The biggest reason that I was struck by this paper was not the specific finding that they made (as important as that may be), but rather the general theme that it supports: that microbes impact human health via the specific genes that are encoded by individual strains. 

The (very) short summary I would give for this paper is that the presence of specific bacterial strains decreases the effectiveness of an anticancer drug (gemcitabine) because those bacterial strains encode an enzyme that chemically modifies and deactivates that drug. The authors did a lot of careful and intricate work demonstrating that these bacteria are present within tumors, and that the effect can be linked to one particular enzyme. The figure below presents some microscopy used to detect bacteria in human tumor samples.

 Fig. 4. Characterization of bacteria in human pancreatic ductal adenocarcinomas.

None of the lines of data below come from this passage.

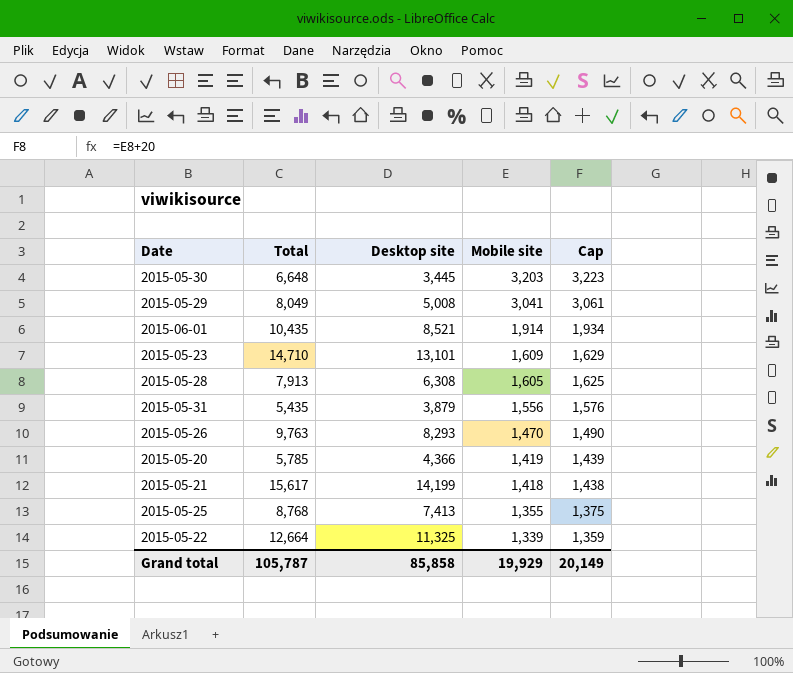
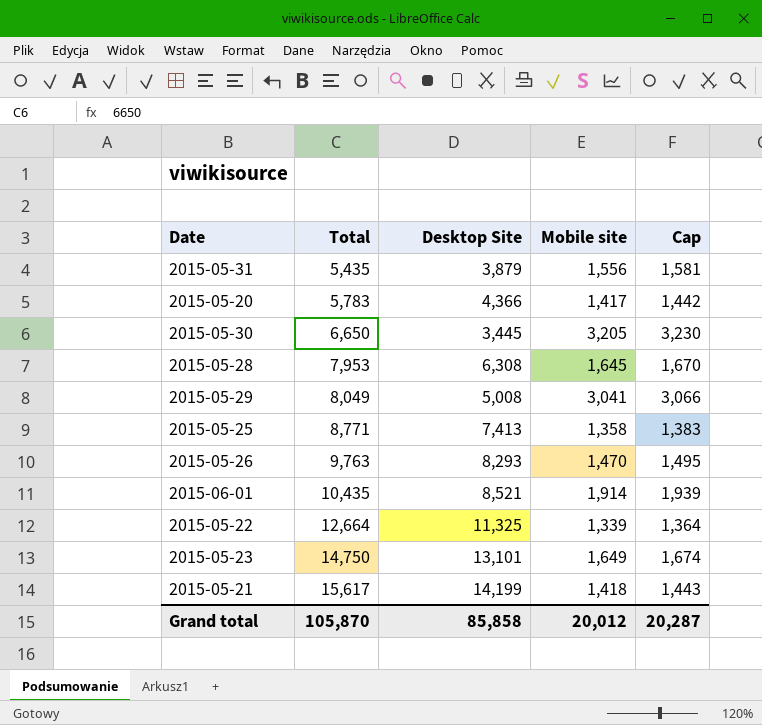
row order: Mobile site descending -> Total ascending
column name: Desktop site -> Desktop Site
column Cap | formula: [Mobile site] + 20 -> [Mobile site] + 25
2015-05-20 | Total: 5,785 -> 5,783
2015-05-20 | Mobile site: 1,419 -> 1,417
2015-05-30 | Total: 6,648 -> 6,650
2015-05-30 | Mobile site: 3,203 -> 3,205
2015-05-28 | Total: 7,913 -> 7,953
2015-05-28 | Mobile site: 1,605 -> 1,645
2015-05-25 | Total: 8,768 -> 8,771
2015-05-25 | Mobile site: 1,355 -> 1,358
2015-05-23 | Total: 14,710 -> 14,750
2015-05-23 | Mobile site: 1,609 -> 1,649
Grand total | Total: 105,787 -> 105,870
Grand total | Mobile site: 19,929 -> 20,012
Grand total | Cap: 20,149 -> 20,287

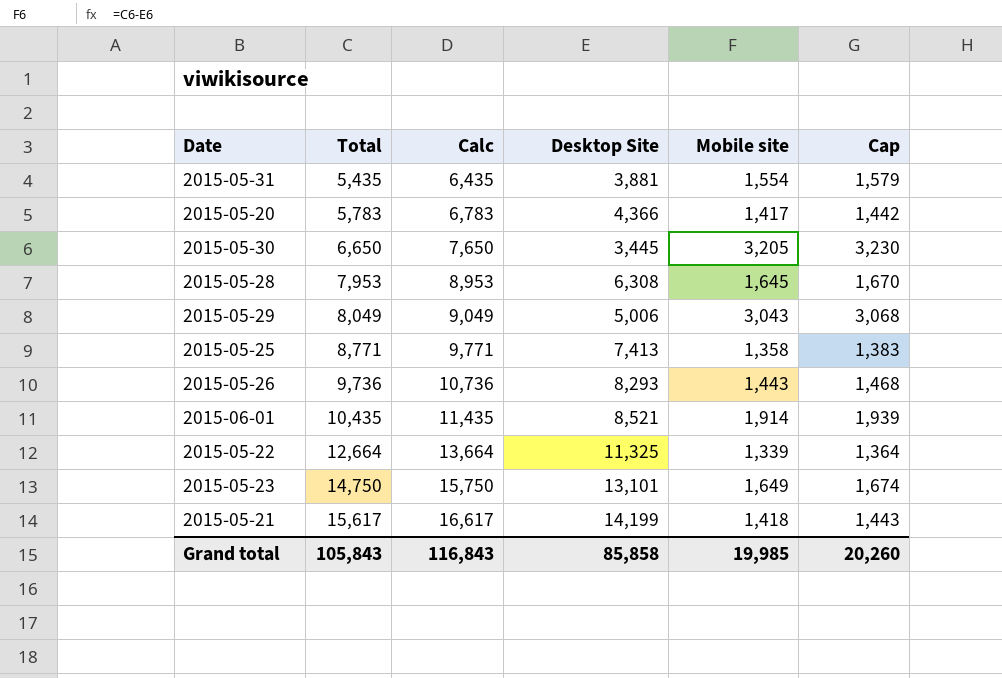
column Calc | formula: none -> [Total] + 1000
2015-05-31 | Desktop Site: 3,879 -> 3,881
2015-05-31 | Mobile site: 1,556 -> 1,554
2015-05-31 | Cap: 1,581 -> 1,579
2015-05-29 | Desktop Site: 5,008 -> 5,006
2015-05-29 | Mobile site: 3,041 -> 3,043
2015-05-29 | Cap: 3,066 -> 3,068
2015-05-26 | Total: 9,763 -> 9,736
2015-05-26 | Mobile site: 1,470 -> 1,443
2015-05-26 | Cap: 1,495 -> 1,468
Grand total | Total: 105,870 -> 105,843
Grand total | Mobile site: 20,012 -> 19,985
Grand total | Cap: 20,287 -> 20,260

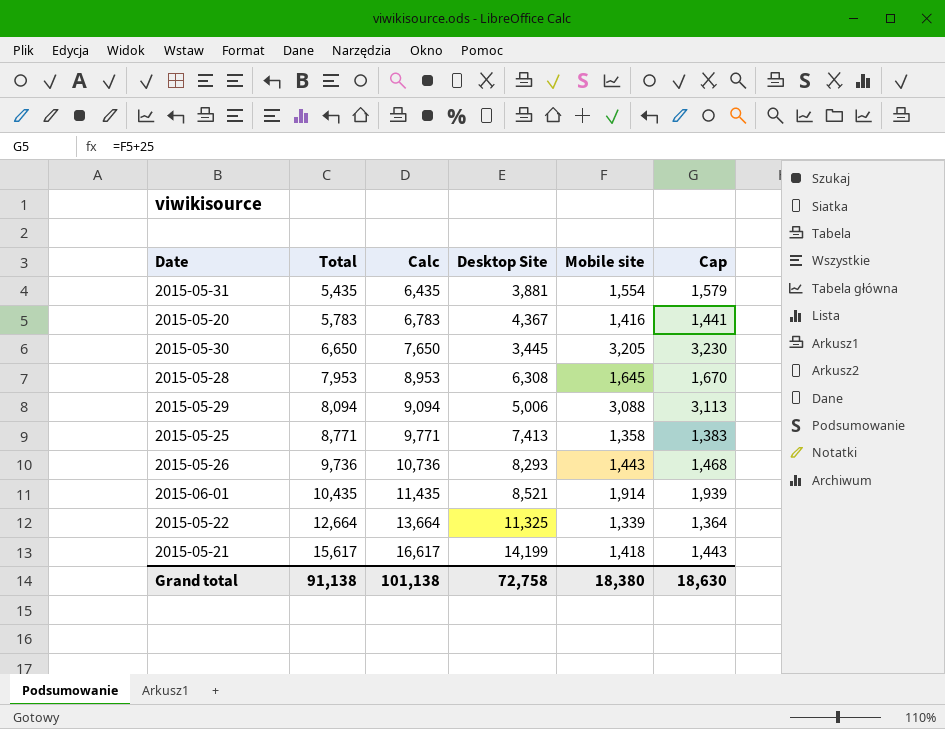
row 2015-05-23: 14,750 | 15,750 | 13,101 | 1,649 | 1,674 -> none
2015-05-20 | Desktop Site: 4,366 -> 4,367
2015-05-20 | Mobile site: 1,417 -> 1,416
2015-05-20 | Cap: 1,442 -> 1,441
2015-05-29 | Total: 8,049 -> 8,094
2015-05-29 | Calc: 9,049 -> 9,094
2015-05-29 | Mobile site: 3,043 -> 3,088
2015-05-29 | Cap: 3,068 -> 3,113
Grand total | Total: 105,843 -> 91,138
Grand total | Calc: 116,843 -> 101,138
Grand total | Desktop Site: 85,858 -> 72,758
Grand total | Mobile site: 19,985 -> 18,380
Grand total | Cap: 20,260 -> 18,630

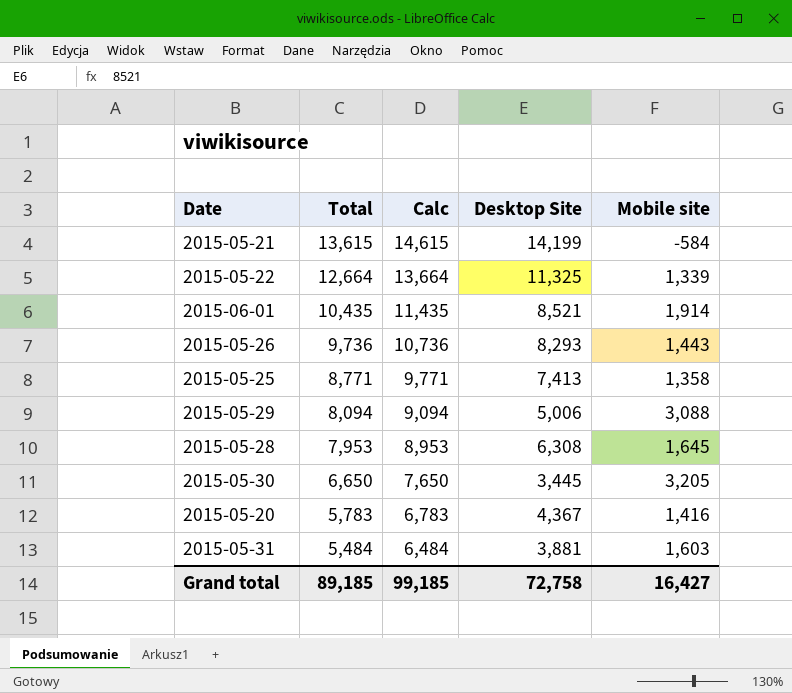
row order: Total ascending -> Total descending
column Cap | formula: [Mobile site] + 25 -> none
2015-05-21 | Total: 15,617 -> 13,615
2015-05-21 | Calc: 16,617 -> 14,615
2015-05-21 | Mobile site: 1,418 -> -584
2015-05-31 | Total: 5,435 -> 5,484
2015-05-31 | Calc: 6,435 -> 6,484
2015-05-31 | Mobile site: 1,554 -> 1,603
Grand total | Total: 91,138 -> 89,185
Grand total | Calc: 101,138 -> 99,185
Grand total | Mobile site: 18,380 -> 16,427

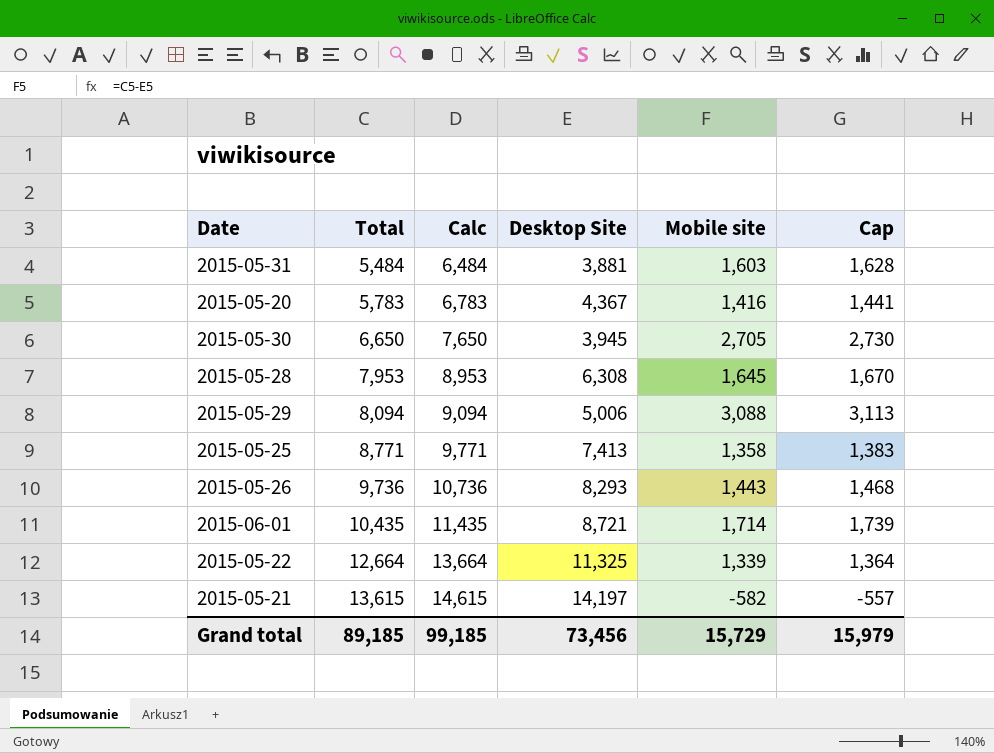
row order: Total descending -> Total ascending
column Cap | formula: none -> [Mobile site] + 25
2015-05-30 | Desktop Site: 3,445 -> 3,945
2015-05-30 | Mobile site: 3,205 -> 2,705
2015-06-01 | Desktop Site: 8,521 -> 8,721
2015-06-01 | Mobile site: 1,914 -> 1,714
2015-05-21 | Desktop Site: 14,199 -> 14,197
2015-05-21 | Mobile site: -584 -> -582
Grand total | Desktop Site: 72,758 -> 73,456
Grand total | Mobile site: 16,427 -> 15,729

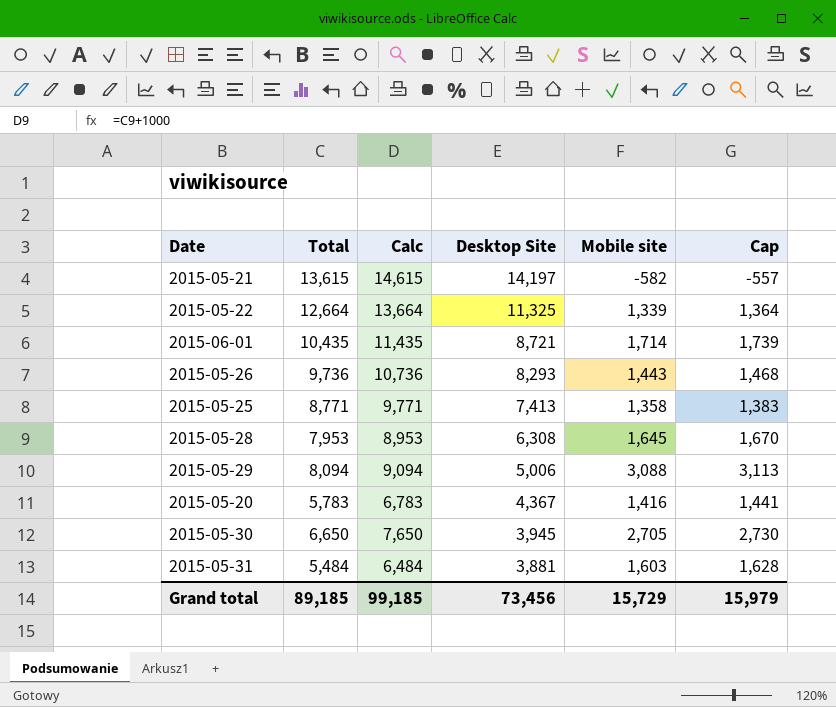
row order: Total ascending -> Desktop Site descending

Fig. 4. Characterization of bacteria in human pancreatic ductal adenocarcinomas.

After acknowledging the hard work done by the authors, and the significant contribution that this paper will undoubtedly have on the field, I'd like to point out a larger theme. The authors found that a particular enzyme was responsible for this phenotype, which was the decreased efficacy of an anticancer drug. However they absolutely did not find that this enzyme was encoded by a particular genus or species of bacteria. Instead, the enzyme was found to be present and active sporadically across the entire range of Proteobacteria, a phylum found commonly across the human microbiome. In other words, the name that we give to bacteria (their taxonomic identity) is not as important as the particular set of genes in their genome

The world of microbiome research is more exciting than ever because of findings just like this one. We know that microbes are important for our health, and studies like this are starting to show us exactly why that is.